Pair Programmer

A local AI coding assistant powered by llama.cpp, SmolVLM2, or AWS Bedrock. Run it from any directory and it operates within that project. Includes a VS Code extension that automatically sends your active file and selection as context with every message.

Disclaimer I didn't write any tests for this. I just wanted to get something up and running. Normally I would let AI write the test but for the sake of iterating I decided to forego my usual DevOps duties so I could get this out and work on other stuff that took priority. And... yeah.

Architecture

┌─────────────────┐     OpenAI-compatible API      ┌──────────────────────┐
│   CLI (Node.js) │ ──────────────────────────────► │ llama.cpp (Docker)   │
│                 │                                  │ Qwen3-Coder-Next     │
│                 │     AWS Bedrock Converse API     │ Q4_K_M on GPU        │
│                 │ ──────────────────────────────► └──────────────────────┘
└────────▲────────┘
         │ reads ~/.pair-programmer/context.json
┌────────┴────────┐
│  VS Code Ext.   │  (writes active file + selection on every cursor move)
└─────────────────┘
                      ▲
                      │ OpenAI-compatible API
                      │ (SmolVLM2 vision model)
                      │
              ┌───────────────┐
              │ SmolVLM2      │
              │ (Docker)      │
              │ Port 8005     │
              └───────────────┘

The CLI and LLM servers can run on different machines. A common setup is the CLI on a MacBook and llama.cpp/SmolVLM2 on a GPU server — configure the server URLs via /settings > Local Server URL.

Prerequisites

Client machine (where you run the CLI):

Node.js 20+
VS Code
ripgrep (rg) — used by the file search tool. Install via your package manager (e.g. brew install ripgrep or apt install ripgrep)

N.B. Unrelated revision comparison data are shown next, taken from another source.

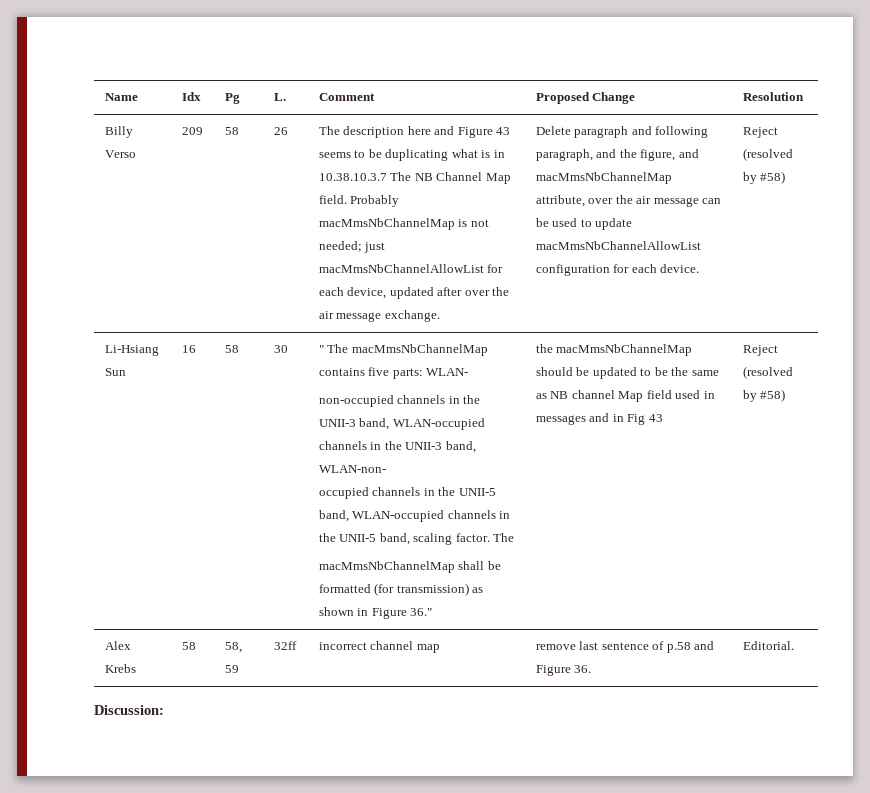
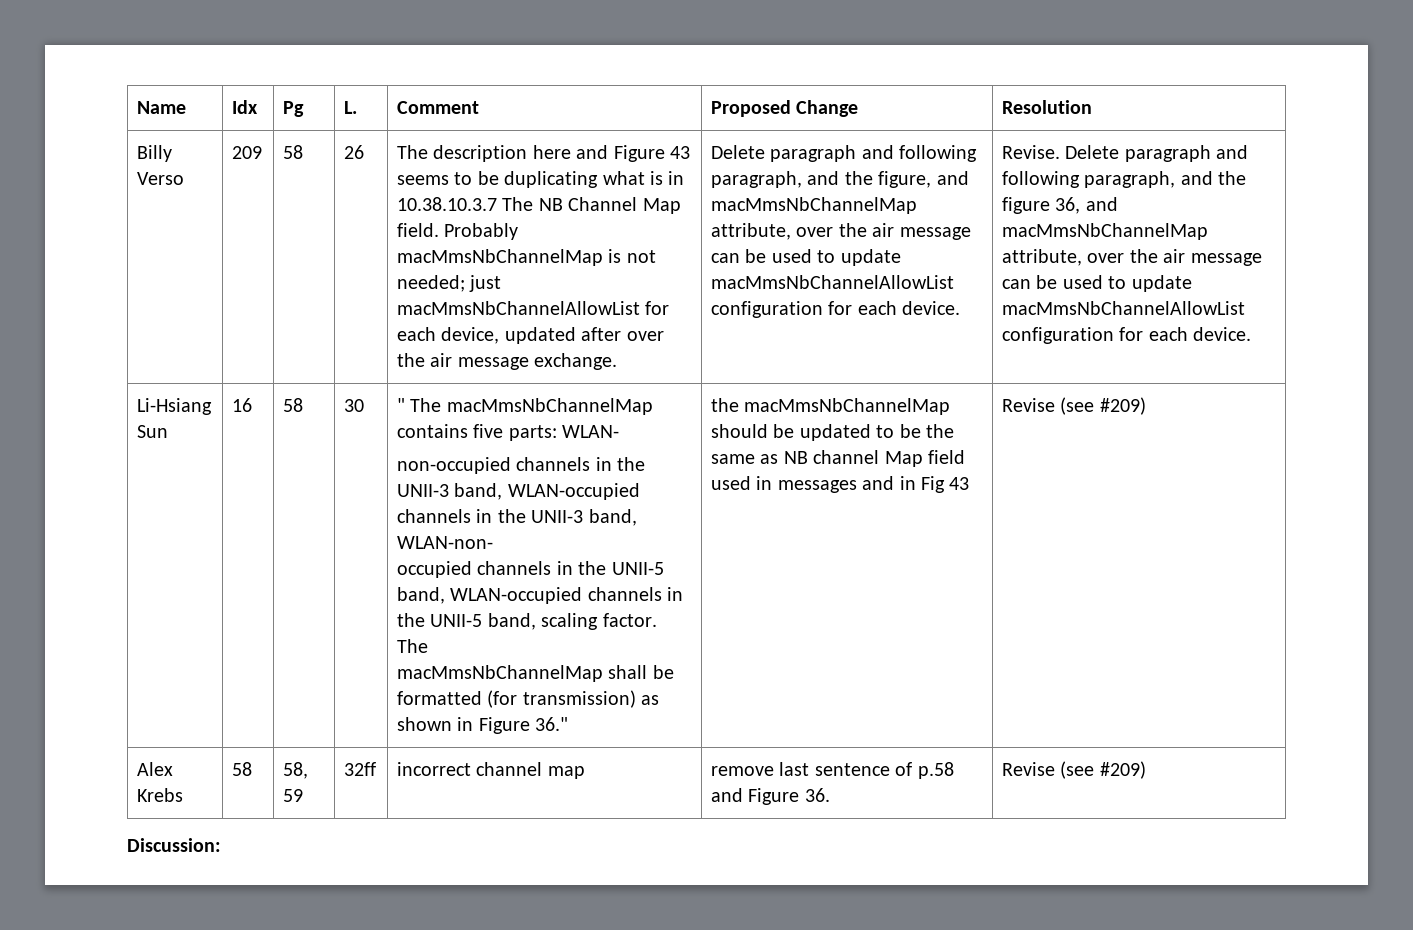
- Delete paragraph and following paragraph, and the figure, and macMmsNbChannelMap attribute, over the air message can be used to update macMmsNbChannelAllowList configuration for each device. | Reject (resolved by #58)
+ Delete paragraph and following paragraph, and the figure, and macMmsNbChannelMap attribute, over the air message can be used to update macMmsNbChannelAllowList configuration for each device. | Revise. Delete paragraph and following paragraph, and the figure 36, and macMmsNbChannelMap attribute, over the air message can be used to update macMmsNbChannelAllowList configuration for each device.
- the macMmsNbChannelMap should be updated to be the same as NB channel Map field used in messages and in Fig 43 | Reject (resolved by #58)
+ the macMmsNbChannelMap should be updated to be the same as NB channel Map field used in messages and in Fig 43 | Revise (see #209)
- Alex Krebs | 58 | 58, 59 | 32ff | incorrect channel map | remove last sentence of p.58 and Figure 36. | Editorial.
+ Alex Krebs | 58 | 58, 59 | 32ff | incorrect channel map | remove last sentence of p.58 and Figure 36. | Revise (see #209)

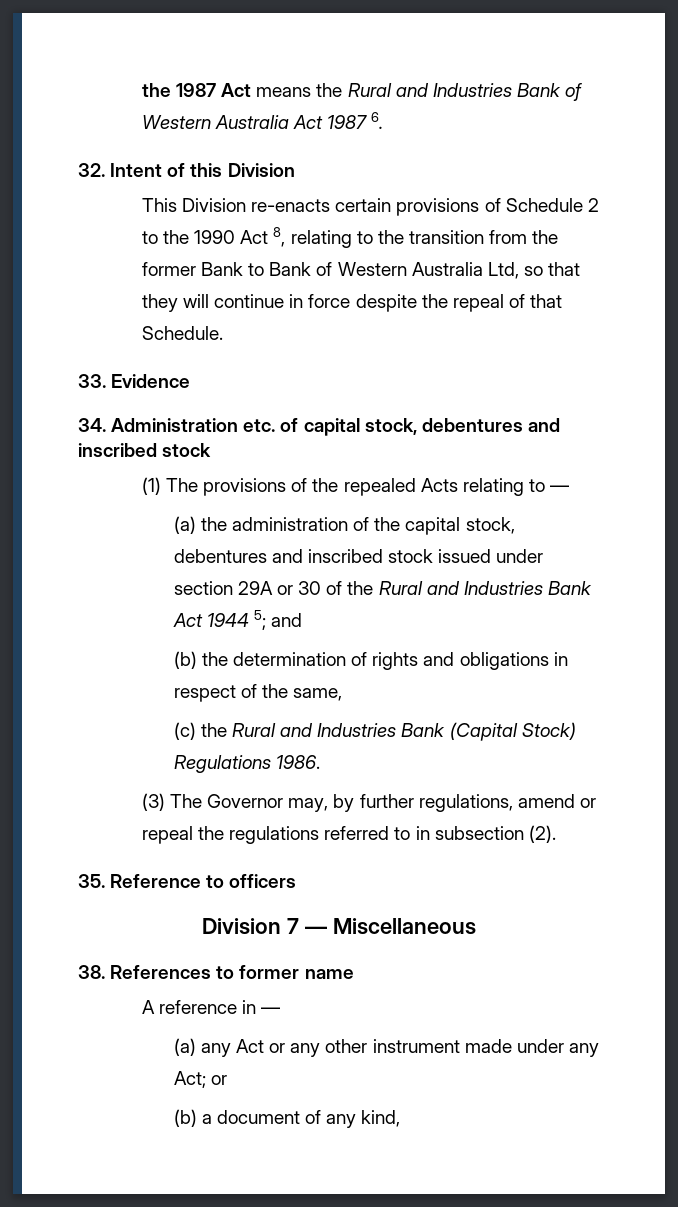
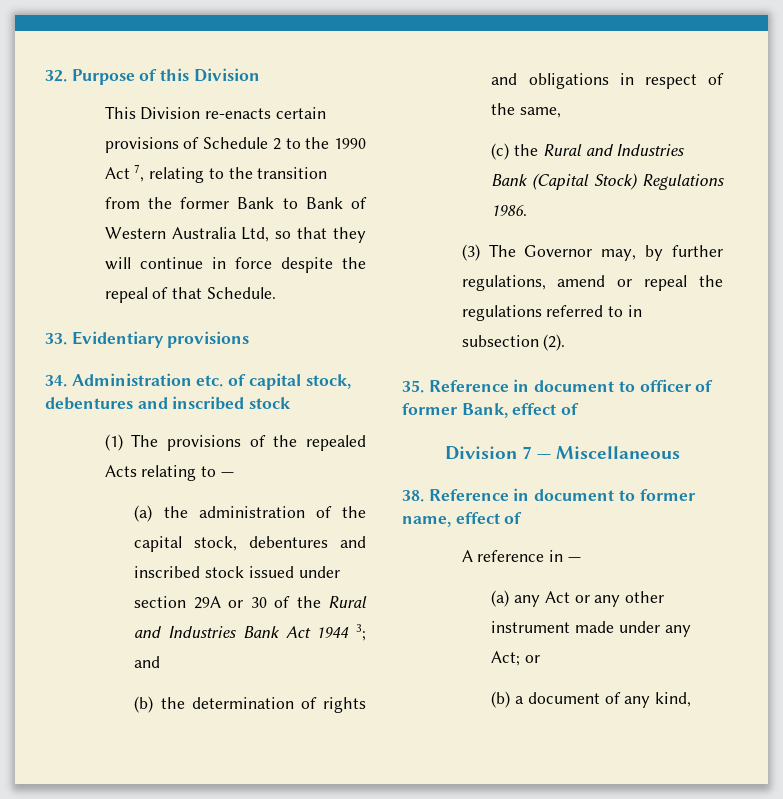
- the 1987 Act means the Rural and Industries Bank of Western Australia Act 1987 6.
- 32. Intent of this Division
+ 32. Purpose of this Division
- This Division re-enacts certain provisions of Schedule 2 to the 1990 Act 8, relating to the transition from the former Bank to Bank of Western Australia Ltd, so that they will continue in force despite the repeal of that Schedule.
+ This Division re-enacts certain provisions of Schedule 2 to the 1990 Act 7, relating to the transition from the former Bank to Bank of Western Australia Ltd, so that they will continue in force despite the repeal of that Schedule.
- 33. Evidence
+ 33. Evidentiary provisions
- (a) the administration of the capital stock, debentures and inscribed stock issued under section 29A or 30 of the Rural and Industries Bank Act 1944 5; and
+ (a) the administration of the capital stock, debentures and inscribed stock issued under section 29A or 30 of the Rural and Industries Bank Act 1944 3; and
- 35. Reference to officers
+ 35. Reference in document to officer of former Bank, effect of
- 38. References to former name
+ 38. Reference in document to former name, effect of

Server machine (where the models run):

Docker with NVIDIA GPU support (nvidia-container-toolkit)
~45GB free disk space for the quantized Qwen3 model
~1.8GB VRAM for SmolVLM2 (can run on CPU too)
~128GB RAM/VRAM (unified memory) to run Qwen3 model

For AWS Bedrock (optional, no server needed):

AWS credentials configured (~/.aws/credentials)
AWS_PROFILE set in .env

Setup

On the server machine

1. Clone the repo:

git clone https://github.com/naeem-gitonga/pair-programmer.git
cd pair-programmer

2. Get the models:

Download Qwen3-Coder-Next safetensors from HuggingFace into models/qwen3-coder-next/, then quantize:

./llamacpp/quantize.sh

This produces llamacpp/models/qwen3-coder-next-q4_k_m.gguf (~45GB). The intermediate F16 file (~149GB) can be deleted afterwards.

For SmolVLM2 (vision), download SmolVLM2-500M-Video-Instruct into vllm/models/smolvlm2/.

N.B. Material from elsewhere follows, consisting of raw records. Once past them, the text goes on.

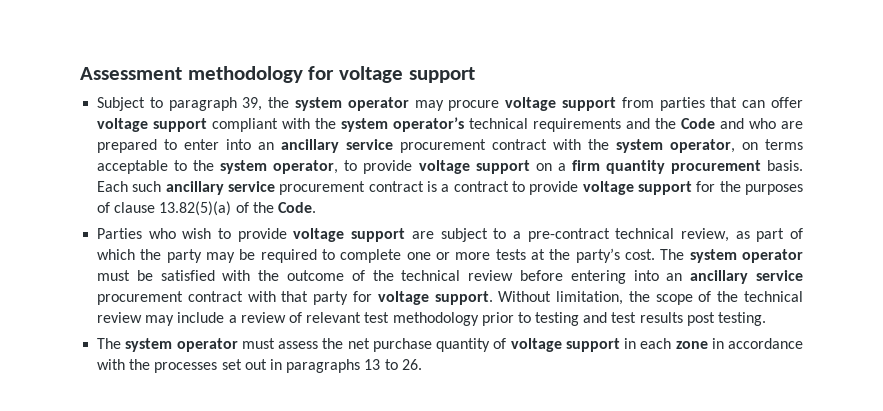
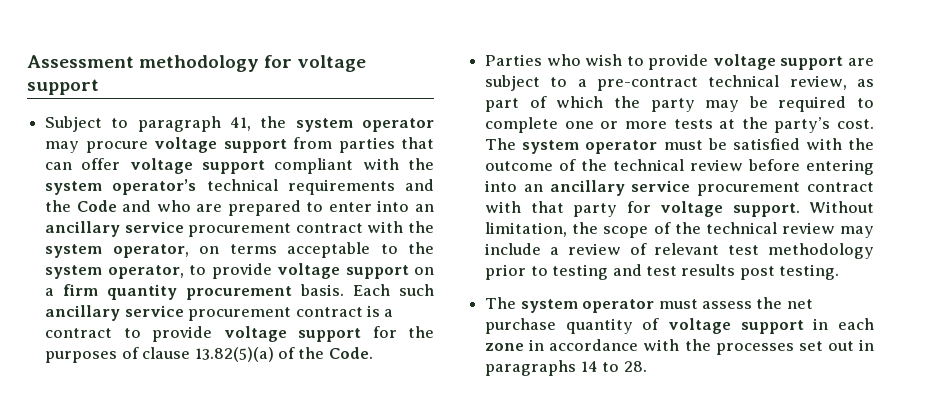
- Subject to paragraph 39, the system operator may procure voltage support from parties that can offer voltage support compliant with the system operator’s technical requirements and the Code and who are prepared to enter into an ancillary service procurement contract with the system operator, on terms acceptable to the system operator, to provide voltage support on a firm quantity procurement basis.
+ Subject to paragraph 41, the system operator may procure voltage support from parties that can offer voltage support compliant with the system operator’s technical requirements and the Code and who are prepared to enter into an ancillary service procurement contract with the system operator, on terms acceptable to the system operator, to provide voltage support on a firm quantity procurement basis.
- The system operator must assess the net purchase quantity of voltage support in each zone in accordance with the processes set out in paragraphs 13 to 26.
+ The system operator must assess the net purchase quantity of voltage support in each zone in accordance with the processes set out in paragraphs 14 to 28.

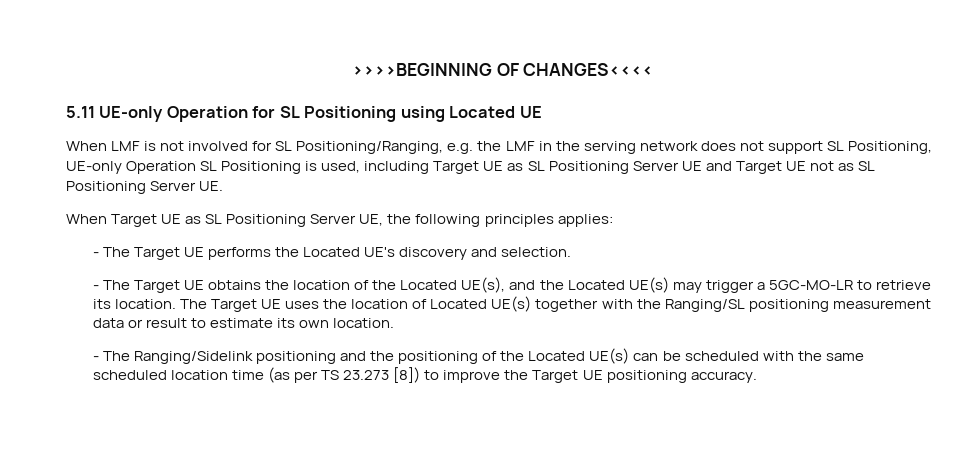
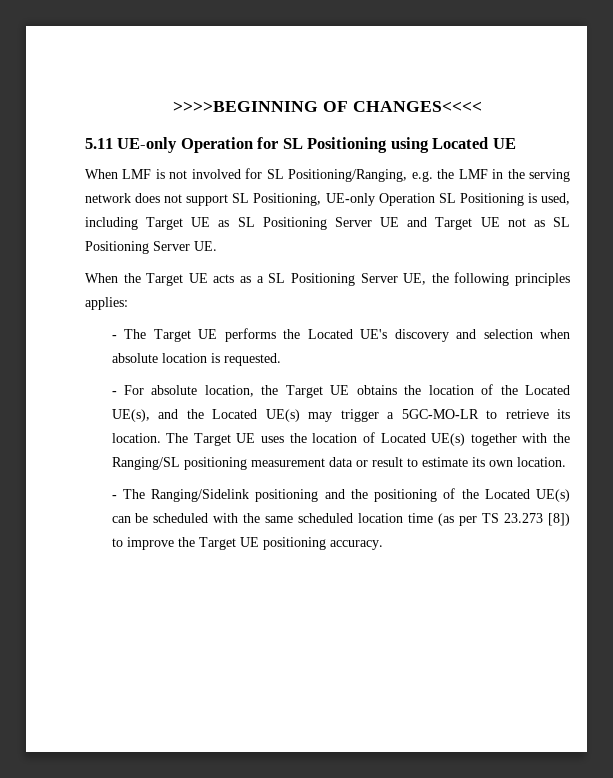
- When Target UE as SL Positioning Server UE, the following principles applies:
+ When the Target UE acts as a SL Positioning Server UE, the following principles applies:
- - The Target UE performs the Located UE's discovery and selection.
- - The Target UE obtains the location of the Located UE(s), and the Located UE(s) may trigger a 5GC-MO-LR to retrieve its location.
+ - The Target UE performs the Located UE's discovery and selection when absolute location is requested.
+ - For absolute location, the Target UE obtains the location of the Located UE(s), and the Located UE(s) may trigger a 5GC-MO-LR to retrieve its location.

If you already have the GGUF, place it at llamacpp/models/qwen3-coder-next-q4_k_m.gguf and skip the quantize step.

3. Install and start the servers:

./scripts install-server   # checks models, builds Docker images
./scripts run-server       # starts llama.cpp on port 8004
./scripts run-smolvlm2     # starts SmolVLM2 on port 8005 (optional)

Or start everything with docker-compose:

docker-compose up -d

On the client machine

1. Clone the repo:

git clone https://github.com/naeem-gitonga/pair-programmer.git
cd pair-programmer

2. Configure (optional):

cp .env.example .env

.env fields:

AWS_PROFILE=your-aws-profile             # optional, for Bedrock
TAVILY_API_KEY=your-tavily-key           # optional, for web search tool
SMOLVLM_SERVER_URL=http://localhost:8005 # optional, SmolVLM2 server URL

3. Install:

./scripts install-client

This installs the CLI globally (pair command), installs npm dependencies, and installs the VS Code extension. Reload VS Code after this step (Ctrl+Shift+P → Developer: Reload Window).

4. Run:

pair

Run pair from any directory — the CLI operates within that directory. If the local server is unreachable, you'll be prompted to switch models (e.g. AWS Bedrock).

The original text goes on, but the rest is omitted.